BE IT ENACTED BY THE LEGISLATURE OF THE STATE OF MISSISSIPPI:

SECTION 1. (1) The Board of Trustees of the Public Employees' Retirement System shall implement a plan to provide pre-retirement death benefits for all employees in state service who are active members of the Public Employees' Retirement System and the Mississippi Highway Safety Patrol Retirement System. This plan shall be qualified as a life insurance contract within the meaning of Section 101(a)(1) of the federal Internal Revenue Code. The plan shall provide benefits in an amount found to be actuarially sound within the funds provided for under this section and Section 2 of this act, but shall be in a sum of not less than the participant's annual wage to the next highest One Thousand Dollars ($1,000.00), not to exceed the sum of Fifty Thousand Dollars ($50,000.00). In addition, the plan shall provide a like amount for each employee for accidental death and dismemberment on a twenty-four-hour basis. Life insurance amounts shall be adjusted on the policy anniversary next following the earning adjustment. The plan shall also contain a premium waiver provision if a covered employee becomes totally or permanently disabled before age sixty-five (65).

The plan shall provide that all payments be made to the person designated as beneficiary on the membership information form of the retirement system or to the estate of the active member if there is no surviving designated beneficiary. The plan shall require that all payments made under this section shall be paid in a lump sum or in a manner authorized by Section 101(d) of the federal Internal Revenue Code.

These death benefits shall be separately funded by a contribution to be paid by each employer at the rate of one-fourth of one percent (1/4 of 1%) of payroll reported on each report of wages paid. This sum shall be in addition to the sums provided in Section 25-11-123.

The board of trustees may provide additional death benefits found by it to be actuarially sound.

The provisions of this subsection shall apply only to those employees who are not retired on the effective date of this act.

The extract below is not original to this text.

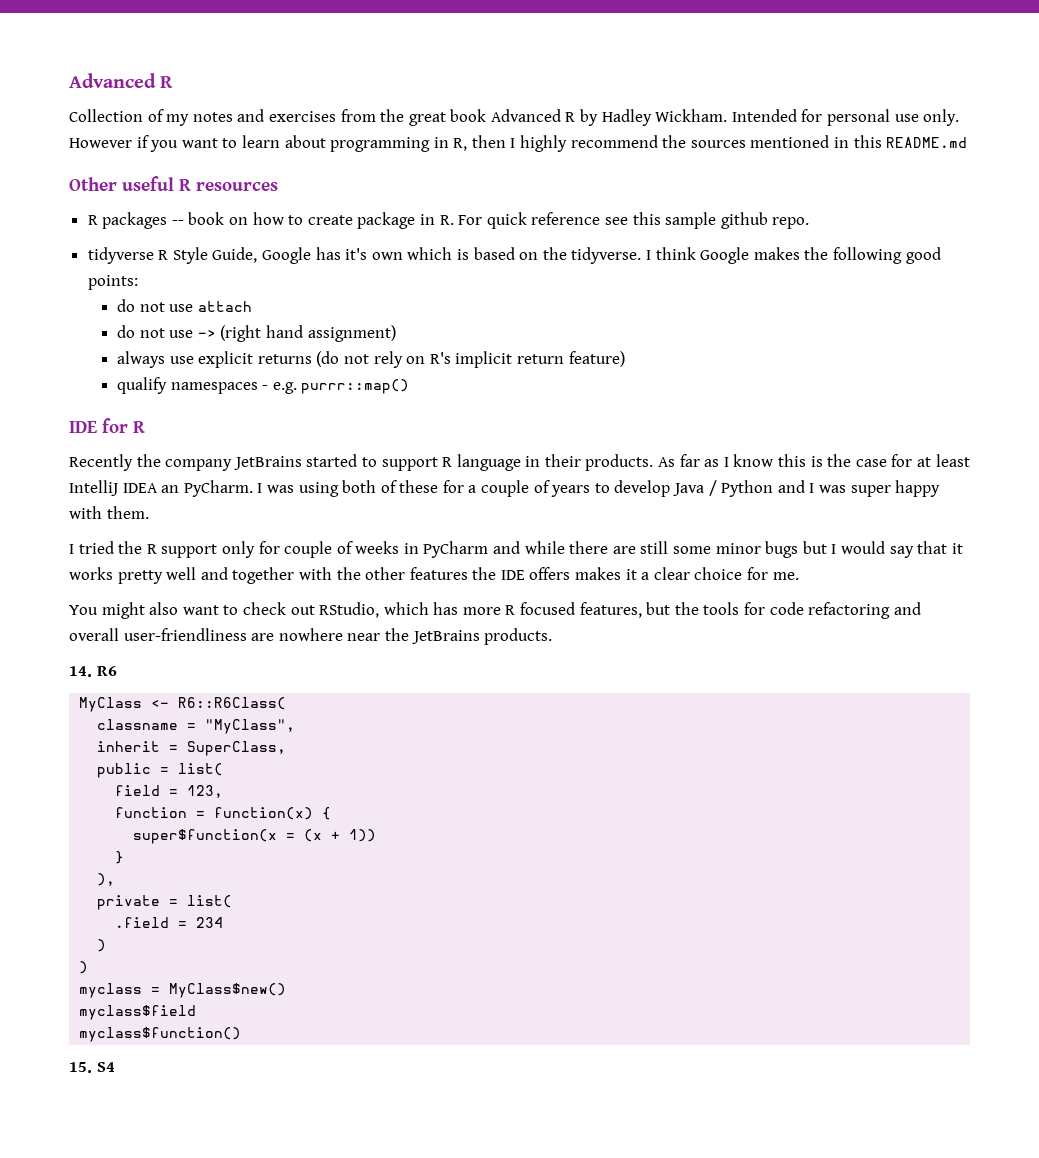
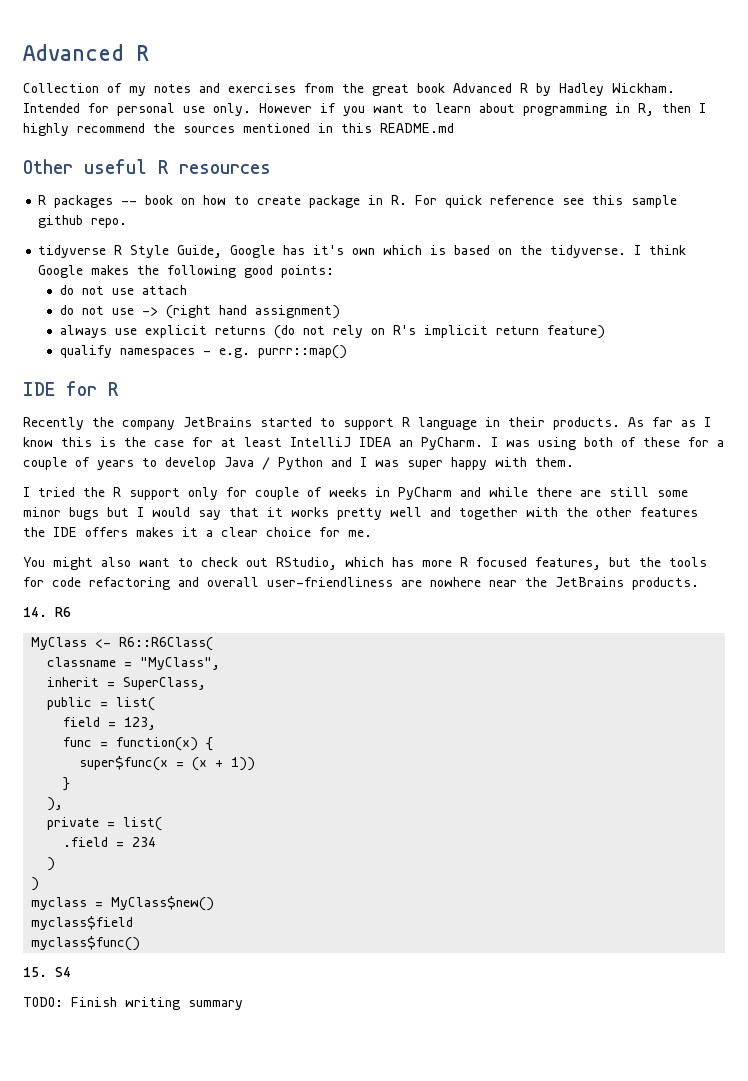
[115,807,188,818] function -> [63,737,93,747] func
[133,829,278,844] super$function(x -> [79,756,169,771] super$func(x
[79,1027,242,1042] myclass$function() -> [31,936,141,951] myclass$func()
(115, 1067) none -> [23,997,243,1010] // TODO: Finish writing summary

(2) The board of trustees may provide optional post-retirement death benefits to retirees and may provide optional post-retirement health benefits to retirees who do not participate in health benefits offered to retired state employees under the State Employees Health Insurance Plan. Any such benefits shall be actuarially sound and shall be paid by the retired member through withholding from the monthly retirement allowance of the retiree. The provisions of this subsection requiring payment for death benefits by retirees shall apply only to those retirees whose retirement began before the effective date of this act.

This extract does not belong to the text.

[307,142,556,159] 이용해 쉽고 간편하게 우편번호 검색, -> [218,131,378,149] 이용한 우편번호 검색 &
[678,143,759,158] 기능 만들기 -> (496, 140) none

(3) Nothing in this section shall be construed to prohibit the provision of group life insurance to employees under Article 3, Chapter 15, Title 25, Mississippi Code of 1972, by those local public entities authorized to do so under that article.

SECTION 2. On January 1, 1998, the Department of Finance and Administration shall transfer to the Public Employees' Retirement System for the support of the death benefits plan implemented under Section 1 of this act, all monies under the control of the Department of Finance and Administration which were derived from employer and employee contributions made to defray the cost of the group life insurance plan provided by the Department of Finance and Administration before January 1, 1998.

SECTION 3. Section 25-15-3, Mississippi Code of 1972, is amended as follows:

25-15-3. For the purposes of this article, the words and phrases used herein shall have the following meanings:

(a) "Employee" means any person who works full time for the State of Mississippi and receives his compensation in a direct payment from a department, agency or institution of the state government. This term includes legislators, employees of the legislative branch and the judicial branch of the state, * * * full-time salaried judges and full-time district attorneys and their staff and full-time compulsory school attendance officers. For the purposes of this article, any "employee" making contributions to the * * * retirement plan shall be considered a full-time employee.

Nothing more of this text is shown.